> _Edit tracking data_
╭──

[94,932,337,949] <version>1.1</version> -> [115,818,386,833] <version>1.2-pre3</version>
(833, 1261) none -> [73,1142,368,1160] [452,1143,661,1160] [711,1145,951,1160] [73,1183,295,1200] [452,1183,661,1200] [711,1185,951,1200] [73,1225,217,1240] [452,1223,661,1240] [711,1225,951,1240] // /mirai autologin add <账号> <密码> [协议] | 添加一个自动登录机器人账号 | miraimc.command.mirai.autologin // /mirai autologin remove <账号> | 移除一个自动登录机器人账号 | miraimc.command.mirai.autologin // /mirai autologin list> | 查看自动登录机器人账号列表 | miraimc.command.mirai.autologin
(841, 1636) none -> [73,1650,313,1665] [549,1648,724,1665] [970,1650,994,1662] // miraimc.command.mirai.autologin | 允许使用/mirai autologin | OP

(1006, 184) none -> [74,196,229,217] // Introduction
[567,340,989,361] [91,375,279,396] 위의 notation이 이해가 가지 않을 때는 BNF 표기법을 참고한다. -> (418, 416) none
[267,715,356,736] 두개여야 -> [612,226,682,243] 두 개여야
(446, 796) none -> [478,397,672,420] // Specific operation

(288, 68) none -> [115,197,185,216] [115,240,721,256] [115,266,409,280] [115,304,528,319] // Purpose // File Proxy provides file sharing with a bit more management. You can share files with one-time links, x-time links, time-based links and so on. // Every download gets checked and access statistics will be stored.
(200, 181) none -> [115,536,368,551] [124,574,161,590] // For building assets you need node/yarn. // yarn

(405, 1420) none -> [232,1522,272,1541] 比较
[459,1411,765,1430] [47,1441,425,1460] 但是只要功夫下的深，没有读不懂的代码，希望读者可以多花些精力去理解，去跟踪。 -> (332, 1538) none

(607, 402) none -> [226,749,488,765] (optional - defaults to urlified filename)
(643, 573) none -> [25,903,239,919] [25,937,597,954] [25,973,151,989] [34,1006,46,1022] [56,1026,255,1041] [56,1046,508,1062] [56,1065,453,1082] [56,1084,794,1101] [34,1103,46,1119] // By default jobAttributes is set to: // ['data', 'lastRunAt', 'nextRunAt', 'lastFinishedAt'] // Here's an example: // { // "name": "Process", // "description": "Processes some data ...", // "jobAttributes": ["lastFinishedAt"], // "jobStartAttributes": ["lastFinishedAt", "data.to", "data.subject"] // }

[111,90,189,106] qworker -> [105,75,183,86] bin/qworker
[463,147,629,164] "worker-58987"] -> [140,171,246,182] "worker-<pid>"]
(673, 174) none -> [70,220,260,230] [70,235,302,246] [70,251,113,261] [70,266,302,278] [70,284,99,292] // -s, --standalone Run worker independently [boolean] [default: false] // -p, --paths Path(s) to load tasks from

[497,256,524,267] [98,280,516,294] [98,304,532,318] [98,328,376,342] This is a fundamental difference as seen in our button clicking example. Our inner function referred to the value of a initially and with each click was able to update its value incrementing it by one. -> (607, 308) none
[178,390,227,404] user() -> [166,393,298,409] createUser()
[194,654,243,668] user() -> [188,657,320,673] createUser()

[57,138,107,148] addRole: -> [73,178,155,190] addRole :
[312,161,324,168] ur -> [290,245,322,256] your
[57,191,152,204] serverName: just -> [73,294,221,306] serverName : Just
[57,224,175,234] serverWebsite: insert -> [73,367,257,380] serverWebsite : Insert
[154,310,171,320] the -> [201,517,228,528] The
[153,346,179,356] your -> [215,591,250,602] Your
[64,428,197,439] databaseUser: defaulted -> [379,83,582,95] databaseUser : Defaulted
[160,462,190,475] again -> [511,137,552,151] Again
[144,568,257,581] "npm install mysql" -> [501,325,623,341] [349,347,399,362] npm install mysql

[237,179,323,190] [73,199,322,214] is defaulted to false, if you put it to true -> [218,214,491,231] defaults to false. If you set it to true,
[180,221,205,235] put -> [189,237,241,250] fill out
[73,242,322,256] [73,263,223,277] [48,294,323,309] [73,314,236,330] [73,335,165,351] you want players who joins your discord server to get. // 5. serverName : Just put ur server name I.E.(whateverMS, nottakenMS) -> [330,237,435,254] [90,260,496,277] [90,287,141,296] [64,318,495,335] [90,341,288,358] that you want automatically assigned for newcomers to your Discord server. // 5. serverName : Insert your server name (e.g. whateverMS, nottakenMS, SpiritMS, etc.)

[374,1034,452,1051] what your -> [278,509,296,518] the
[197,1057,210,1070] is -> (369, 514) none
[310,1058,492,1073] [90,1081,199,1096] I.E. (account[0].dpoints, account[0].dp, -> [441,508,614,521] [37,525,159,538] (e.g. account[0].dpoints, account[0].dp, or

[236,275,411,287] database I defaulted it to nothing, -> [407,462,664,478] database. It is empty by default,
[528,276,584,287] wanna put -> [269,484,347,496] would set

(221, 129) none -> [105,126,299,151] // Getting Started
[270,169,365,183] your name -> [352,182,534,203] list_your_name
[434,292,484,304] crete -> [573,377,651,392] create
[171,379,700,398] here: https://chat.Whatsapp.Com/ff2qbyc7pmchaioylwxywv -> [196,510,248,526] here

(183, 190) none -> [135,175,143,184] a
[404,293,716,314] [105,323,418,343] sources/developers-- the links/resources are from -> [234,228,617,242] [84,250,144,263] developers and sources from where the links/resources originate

╰──

> _AIM OF THE TASK_
Every line from the one with "[310,1058,492,1073] [90,1081,199,1096] I.E." through the last line of the records above should be returned exactly, please, and no others.

> _ANSWER SPACE_
[310,1058,492,1073] [90,1081,199,1096] I.E. (account[0].dpoints, account[0].dp, -> [441,508,614,521] [37,525,159,538] (e.g. account[0].dpoints, account[0].dp, or

[236,275,411,287] database I defaulted it to nothing, -> [407,462,664,478] database. It is empty by default,
[528,276,584,287] wanna put -> [269,484,347,496] would set

(221, 129) none -> [105,126,299,151] // Getting Started
[270,169,365,183] your name -> [352,182,534,203] list_your_name
[434,292,484,304] crete -> [573,377,651,392] create
[171,379,700,398] here: https://chat.Whatsapp.Com/ff2qbyc7pmchaioylwxywv -> [196,510,248,526] here

(183, 190) none -> [135,175,143,184] a
[404,293,716,314] [105,323,418,343] sources/developers-- the links/resources are from -> [234,228,617,242] [84,250,144,263] developers and sources from where the links/resources originate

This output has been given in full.